Can Crude earn huge forex to India ? Yes

Can Crude earn huge forex to India

Japan is famous for its high-quality steel manufacturing despite being an iron-deficit nation. It imports iron and exports value-added items like ships and cars to create huge trade surpluses.

India could develop a similar situation with respect to another key commodity — crude. India imports about 75 per cent of its crude and currently has around 12-15 per cent surplus refining capacity, which is exported in the form of petrol, diesel, aviation fuel, etc.

Most of India's refiners are undertaking major capacity expansions and although crude imports will rise, domestic refining capacity will ascend much faster. By 2012-13, India could generate huge forex surpluses on the petroleum front. This has very interesting implications.
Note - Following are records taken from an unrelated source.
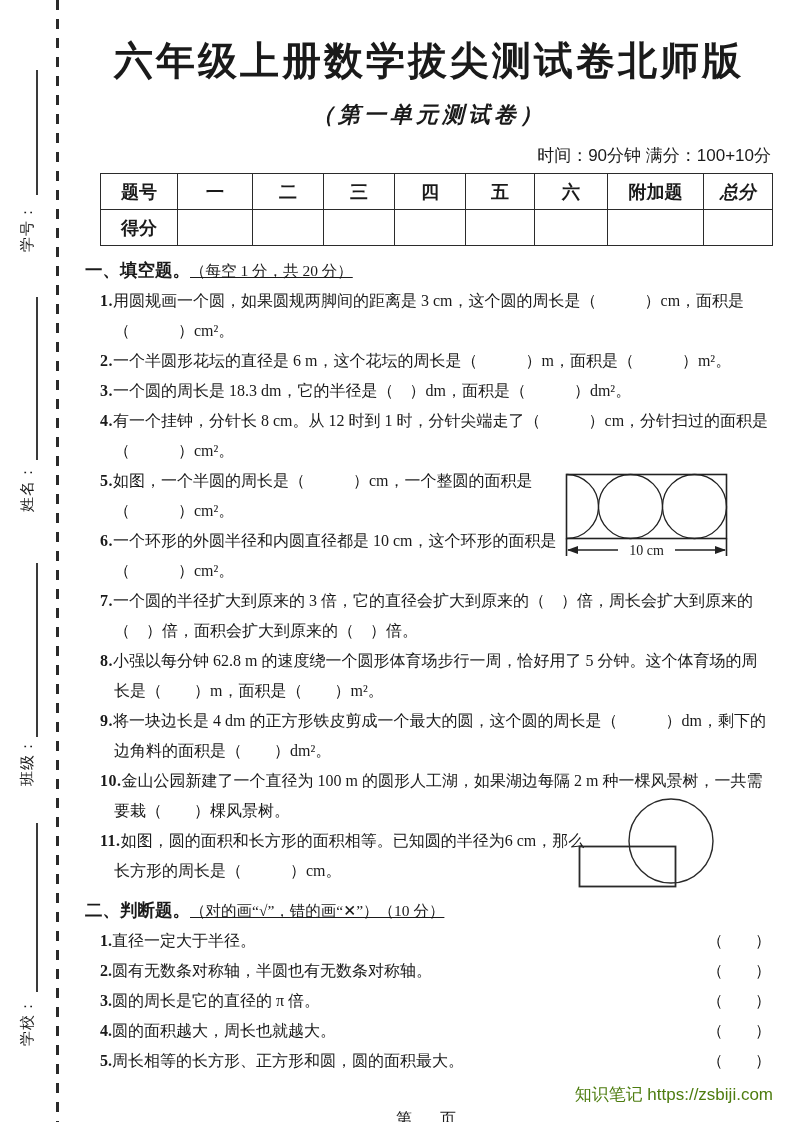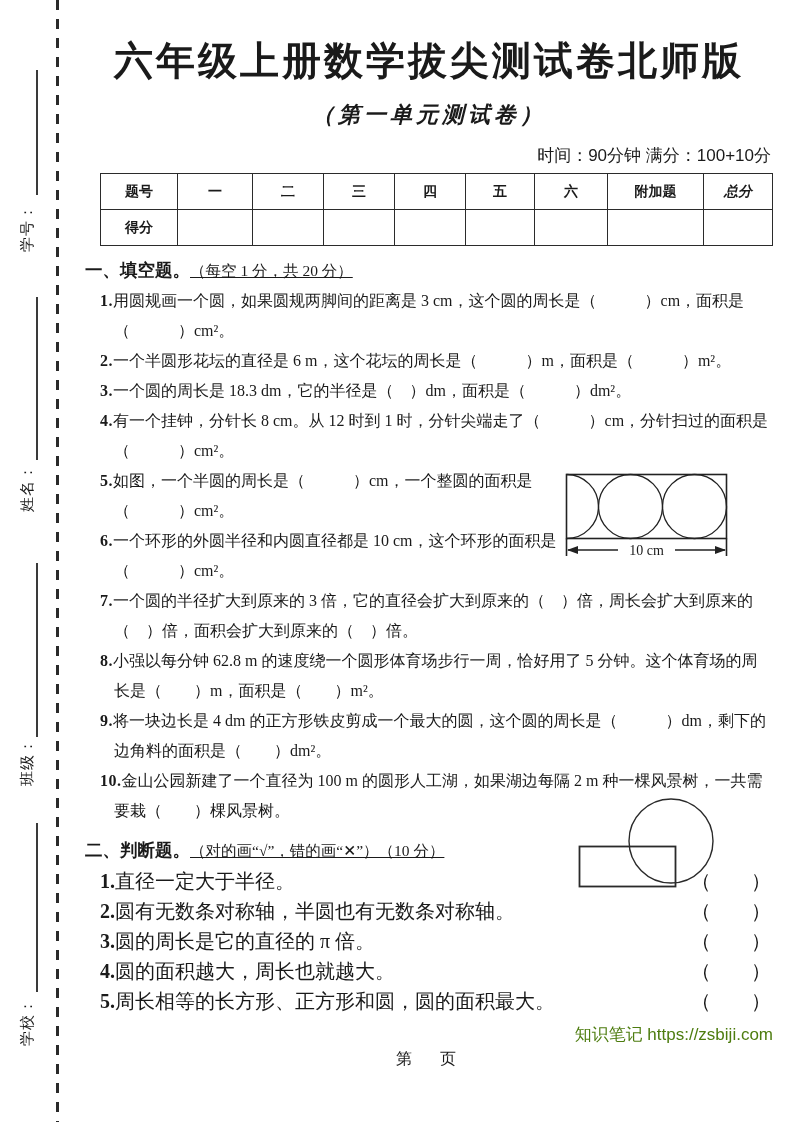--- a/index.html
+++ b/index.html
@@ -40,38 +40,38 @@
   .meta {
     margin-top:14px; text-align:right; font-size:17px; padding-right:2px;
     font-family:"Liberation Sans","DejaVu Sans",sans-serif;
   }
   table.score {
     margin:6px 0 0 15px; width:672px; border-collapse:collapse;
     table-layout:fixed;
   }
   table.score td {
     border:1.5px solid #2b2b2b; height:36px; text-align:center;
-    font-size:14px; font-weight:bold;margin-top:12px;
+    font-size:18px; font-weight:bold;margin-top:12px;
   }
   td.c0 {width:77px;} td.c1{width:75px;} td.c2{width:71px;} td.c3{width:71px;}
   td.c4 {width:71px;} td.c5{width:69px;} td.c6{width:73px;} td.c7{width:96px;}
   td.c8 {width:69px;font-style:italic;}
 
   .sec-head { margin-top:9px; line-height:30px; font-size:17px; }
   .sec-head b { font-size:17.5px; }
   .sec-head .note { font-weight:normal; font-size:15.5px;text-decoration:underline; }
   .q {
     margin-left:15px; line-height:30px; font-size:16px;
     padding-left:14px; text-indent:-14px;
   }
   .q b { letter-spacing:0.5px; }
   .w460 { max-width:468px; }
   .w480 { max-width:488px; }
   .jrow {
-    margin-left:15px; line-height:30px; font-size:20px;
+    margin-left:15px; line-height:30px; font-size:16px;
     display:flex; justify-content:space-between;text-align:center;
   }
   .jrow .ans { padding-right:2px; }
 
   
   .fig { position:absolute; }
   .fig1 { left:565px; top:473px; }
   .fig2 { left:577px; top:796px; }
   .fig text { font-size:14px; font-family:"Liberation Serif","DejaVu Serif",serif; fill:#1a1a1a; }
 
@@ -135,20 +135,21 @@
     <div class="q"><b>1.</b><span>用圆规画一个圆，如果圆规两脚间的距离是 3 cm，这个圆的周长是（　　　）cm，面积是（　　　）cm²。</span></div>
     <div class="q"><b>2.</b><span>一个半圆形花坛的直径是 6 m，这个花坛的周长是（　　　）m，面积是（　　　）m²。</span></div>
     <div class="q"><b>3.</b><span>一个圆的周长是 18.3 dm，它的半径是（　）dm，面积是（　　　）dm²。</span></div>
     <div class="q"><b>4.</b><span>有一个挂钟，分针长 8 cm。从 12 时到 1 时，分针尖端走了（　　　）cm，分针扫过的面积是（　　　）cm²。</span></div>
     <div class="q w460"><b>5.</b><span>如图，一个半圆的周长是（　　　）cm，一个整圆的面积是（　　　）cm²。</span></div>
     <div class="q w460"><b>6.</b><span>一个环形的外圆半径和内圆直径都是 10 cm，这个环形的面积是（　　　）cm²。</span></div>
     <div class="q"><b>7.</b><span>一个圆的半径扩大到原来的 3 倍，它的直径会扩大到原来的（　）倍，周长会扩大到原来的（　）倍，面积会扩大到原来的（　）倍。</span></div>
     <div class="q"><b>8.</b><span>小强以每分钟 62.8 m 的速度绕一个圆形体育场步行一周，恰好用了 5 分钟。这个体育场的周长是（　　）m，面积是（　　）m²。</span></div>
     <div class="q"><b>9.</b><span>将一块边长是 4 dm 的正方形铁皮剪成一个最大的圆，这个圆的周长是（　　　）dm，剩下的边角料的面积是（　　）dm²。</span></div>
     <div class="q"><b>10.</b><span>金山公园新建了一个直径为 100 m 的圆形人工湖，如果湖边每隔 2 m 种一棵风景树，一共需要栽（　　）棵风景树。</span></div>
+    <div class="q w480"><b>11.</b><span>如图，圆的面积和长方形的面积相等。已知圆的半径为6 cm，那么长方形的周长是（　　　）cm。</span></div>
 
     <div class="sec-head"><b>二、判断题。</b><span class="note">（对的画“√”，错的画“✕”）（10 分）</span></div>
 
     <div class="jrow">
         <span><b>1.</b><span>直径一定大于半径。</span></span>
         <span class="ans">（　　）</span>
       </div>
     <div class="jrow">
         <span><b>2.</b><span>圆有无数条对称轴，半圆也有无数条对称轴。</span></span>
         <span class="ans">（　　）</span>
Some rough numbers. India imported 128 million tonnes of crude last year - about 75 per cent of total consumption - for a cost of $76 billion ($67 bn in 2007-08). Over 160 mt of crude was processed by Indian refineries (Reliance's new 29 mtpa facility came onstream only in mid-December 2008).

About 135 mt of throughput was consumed domestically. Products from about 25 mtpa of throughput was exported for revenues of $30 billion, up from $7 billion in 2004-05. Petro-exports contributed 17 per cent of all merchandise exports.

Domestic consumption will rise at 7-8 per cent compounded annual growth rate (CAGR) over the next five years. Domestic crude production will also rise. Once Cairn's new Rajasthan fields and Reliance's offshore KG assets are in full production. India will produce 55 mtpa, up from the current 45 mtpa. (About 1 lakh barrels per day = 5 mtpa). By 2012, Indian refining capacity should be 260-270 mtpa, up from a current 175 mtpa. Domestic demand will reach around 160 mtpa by then. About 100-110 mtpa of products could be exported.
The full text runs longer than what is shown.